Larry Osterman's WebLog

Confessions of an Old Fogey
Blog - Title

I can make it arbitrarily fast if I don’t actually have to make it work.

I can make it arbitrarily fast if I don’t actually have to make it work.

Rate This
  • Comments 27

Digging way back into my pre-Microsoft days, I was recently reminded of a story that I believe was told to me by Mary Shaw back when I took her Computer Optimization class at Carnegie-Mellon…

During the class, Mary told an anecdote about a developer “Sue” who found a bug in another developer’s “Joe” code that “Joe” introduced with a performance optimization.  When “Sue” pointed the bug out to “Joe”, his response was “Oops, but it’s WAY faster with the bug”.  “Sue” exploded “If it doesn’t have to be correct, I can calculate the result in 0 time!” [1].

Immediately after telling this anecdote, she discussed a contest that the CS faculty held for the graduate students every year.  Each year the CS faculty posed a problem to the graduate students with a prize awarded to the grad student who came up with the most efficient (fastest) solution to the problem.  She then assigned the exact same problem to us:

“Given a copy of the “Declaration of Independence”, calculate the 10 most common words in the document”

We all went off and built programs to parse the words in the document, inserting them into a tree (tracking usage) and read off the 10 most frequent words.  The next assignment was “Now make it fast – the 5 fastest apps get an ‘A’, the next 5 get a ‘B’, etc.”

So everyone in the class (except me :)) went out and rewrote their apps to use a hash table so that their insertion time was constant and then they optimized the heck out of their hash tables[2].

After our class had our turn, Mary shared the results of what happened when the CS grad students were presented with the exact same problem.

Most of them basically did what most of the students in my class did – built hash tables and tweaked them.  But a couple of results stood out.

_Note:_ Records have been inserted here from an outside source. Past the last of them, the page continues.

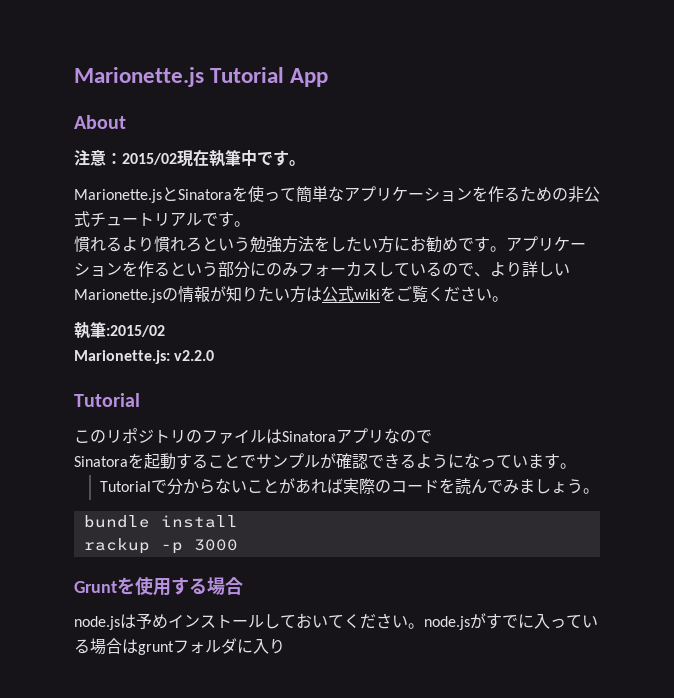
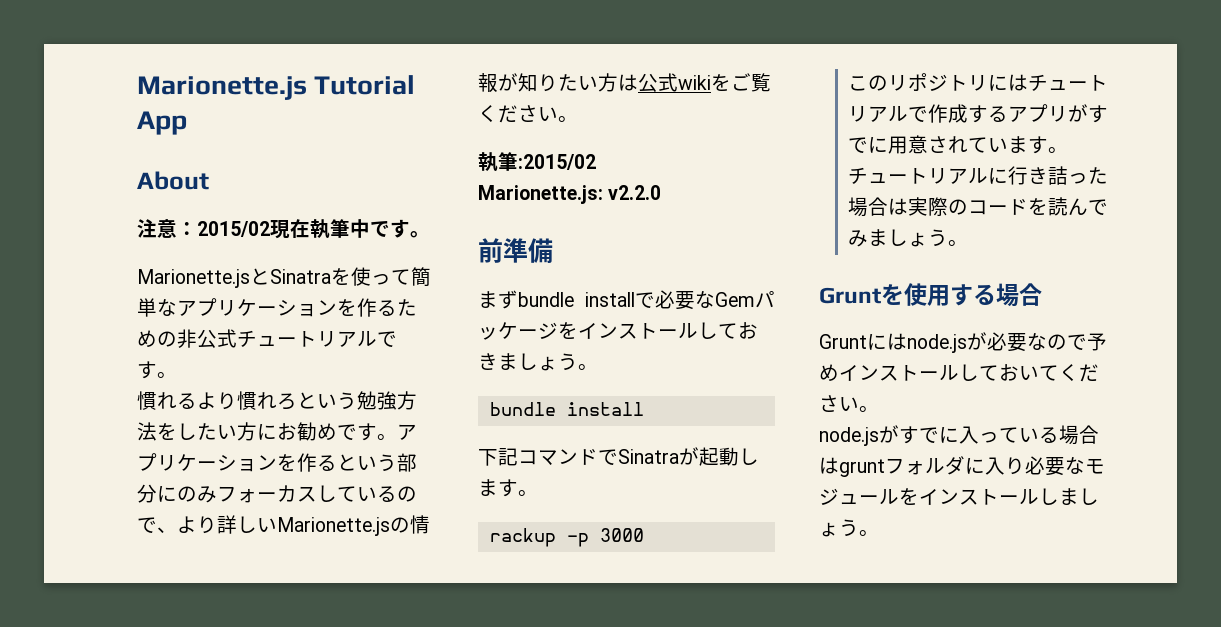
[178,189,232,200] Sinatora -> [270,269,331,284] Sinatra
[74,393,140,407] [74,428,432,444] [74,453,576,470] [100,478,344,495] Tutorial // このリポジトリのファイルはSinatoraアプリなので // Sinatoraを起動することでサンプルが確認できるようになっています。 // Tutorialで分からないことがあれば -> [478,238,553,263] [478,290,775,310] [478,322,758,340] [478,353,598,371] [489,402,644,416] [478,447,759,466] [478,479,538,497] [489,528,644,547] [848,73,1109,91] [848,104,1109,123] [848,135,1069,154] [848,166,1109,185] [848,197,909,217] 前準備 // まずbundle installで必要なGemパッケージをインストールしておきましょう。 // bundle install // 下記コマンドでSinatraが起動します。 // rackup -p 3000 // このリポジトリにはチュートリアルで作成するアプリがすでに用意されています。 // チュートリアルに行き詰った場合は
[83,515,238,528] [83,538,238,554] // bundle install // rackup -p 3000 -> (969, 243) none
[74,614,136,630] node.jsは -> [819,332,1087,353] Gruntにはnode.jsが必要なので
(424, 626) none -> (879, 409) //
(285, 646) none -> [1025,456,1105,476] [819,488,1099,505] [819,519,879,537] 必要なモジュールをインストールしましょう。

  • The first one simply hard coded the 10 most common words in their app and printed them out.  This was disqualified because it was perceived as breaking the rules.
  • The next one was quite clever.  The grad student in question realized that they could write the program much faster if they wrote it in assembly language.  But the rules of the contest required that they use Pascal for the program.  So the grad student essentially created an array on the stack and introduced a buffer overflow and he loaded his assembly language program into the buffer and used that as a way of getting his assembly language version of the program to run.  IIRC he wasn’t disqualified but he didn’t win because he circumvented the rules (I’m not sure, it’s been more than a quarter century since Mary told the class this story).
  • The winning entry was even more clever.  He realized that he didn’t actually need to track all the words in the document.  Instead he decided to track only some of the words in the document in a fixed array.  His logic was that each of the 10 most frequent words were likely to appear in the first <n> words in the document so all he needed to do was to figure out what "”n” is and he’d be golden.

 

So the moral of the story is “Yes, if it doesn’t have to be correct, you can calculate the response in 0 time.  But sometimes it’s ok to guess and if you guess right, you can get a huge performance benefit from the result”. 

 

 

[1] This anecdote might also come from Jon L. Bentley’s “Writing Efficient Programs”, I’ll be honest and say that I don’t remember where I heard it (but it makes a great introduction to the subsequent story).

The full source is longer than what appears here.